# Data provided:
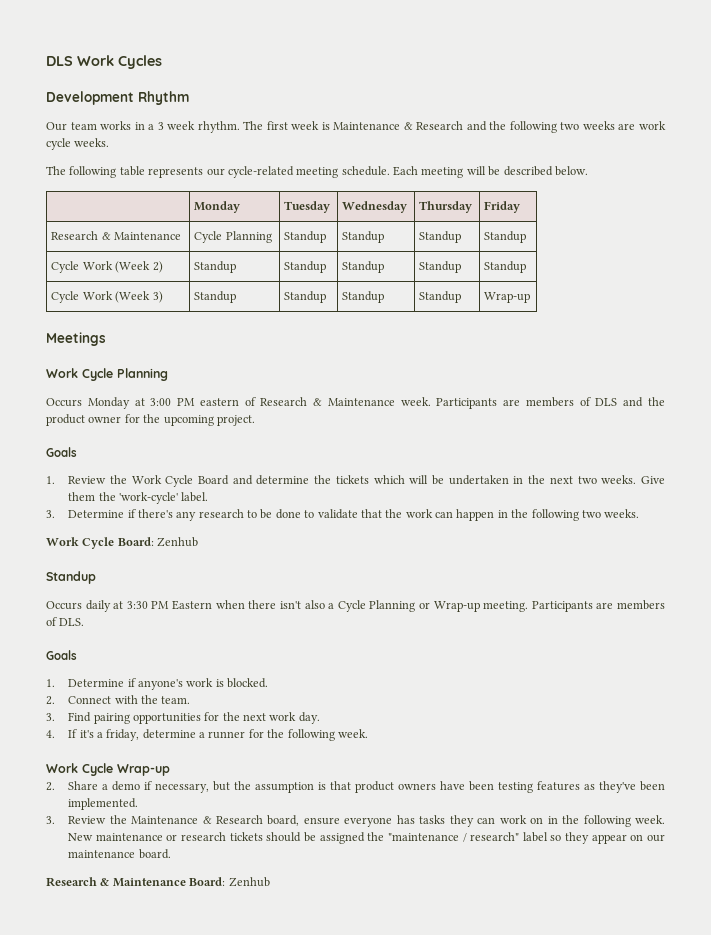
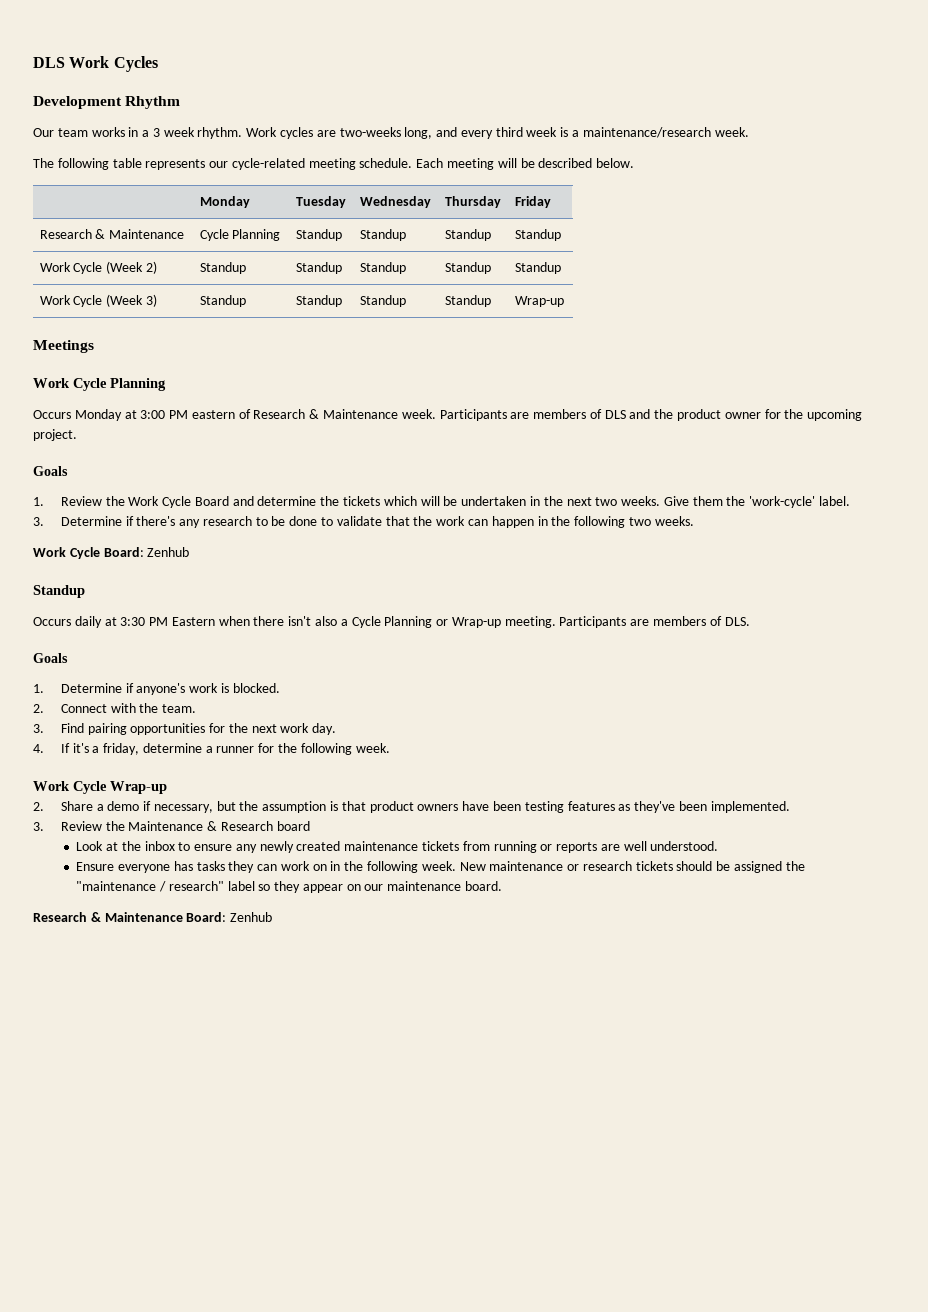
[243,121,666,133] [46,138,110,150] The first week is Maintenance & Research and the following two weeks are work cycle weeks. -> [246,127,749,139] Work cycles are two-weeks long, and every third week is a maintenance/research week.
[51,261,113,273] Cycle Work -> [39,262,103,274] Work Cycle
[51,291,113,303] Cycle Work -> [39,295,103,307] Work Cycle
[267,815,340,826] board, ensure -> [276,821,310,831] [76,841,719,853] [76,862,115,871] board // Look at the inbox to ensure any newly created maintenance tickets from running or reports are well understood. // Ensure

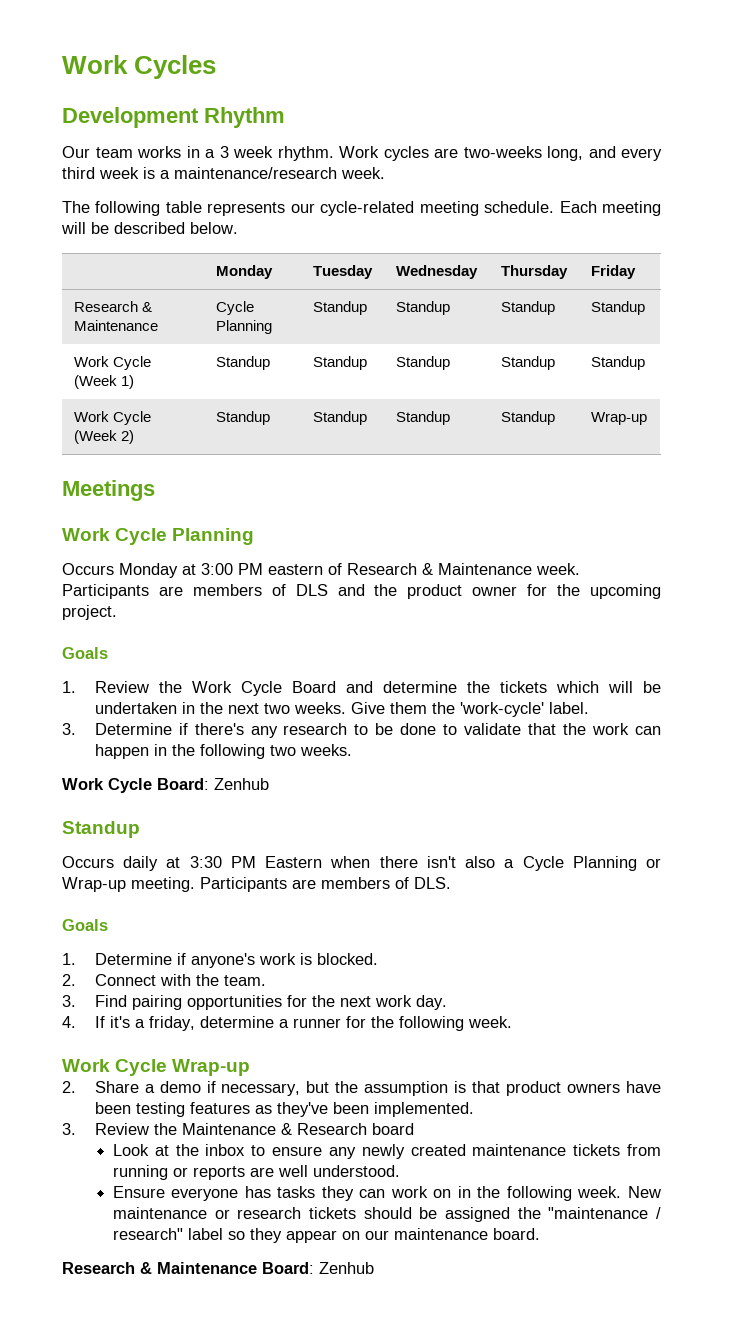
[33,57,65,68] DLS -> (62, 64) none
[145,261,157,274] 2) -> [120,375,134,389] 1)
[145,294,157,307] 3) -> [120,430,134,444] 2)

# What to produce:
When you repeat the data, keep every line exact and drop the images.

# The answer:
[243,121,666,133] [46,138,110,150] The first week is Maintenance & Research and the following two weeks are work cycle weeks. -> [246,127,749,139] Work cycles are two-weeks long, and every third week is a maintenance/research week.
[51,261,113,273] Cycle Work -> [39,262,103,274] Work Cycle
[51,291,113,303] Cycle Work -> [39,295,103,307] Work Cycle
[267,815,340,826] board, ensure -> [276,821,310,831] [76,841,719,853] [76,862,115,871] board // Look at the inbox to ensure any newly created maintenance tickets from running or reports are well understood. // Ensure

[33,57,65,68] DLS -> (62, 64) none
[145,261,157,274] 2) -> [120,375,134,389] 1)
[145,294,157,307] 3) -> [120,430,134,444] 2)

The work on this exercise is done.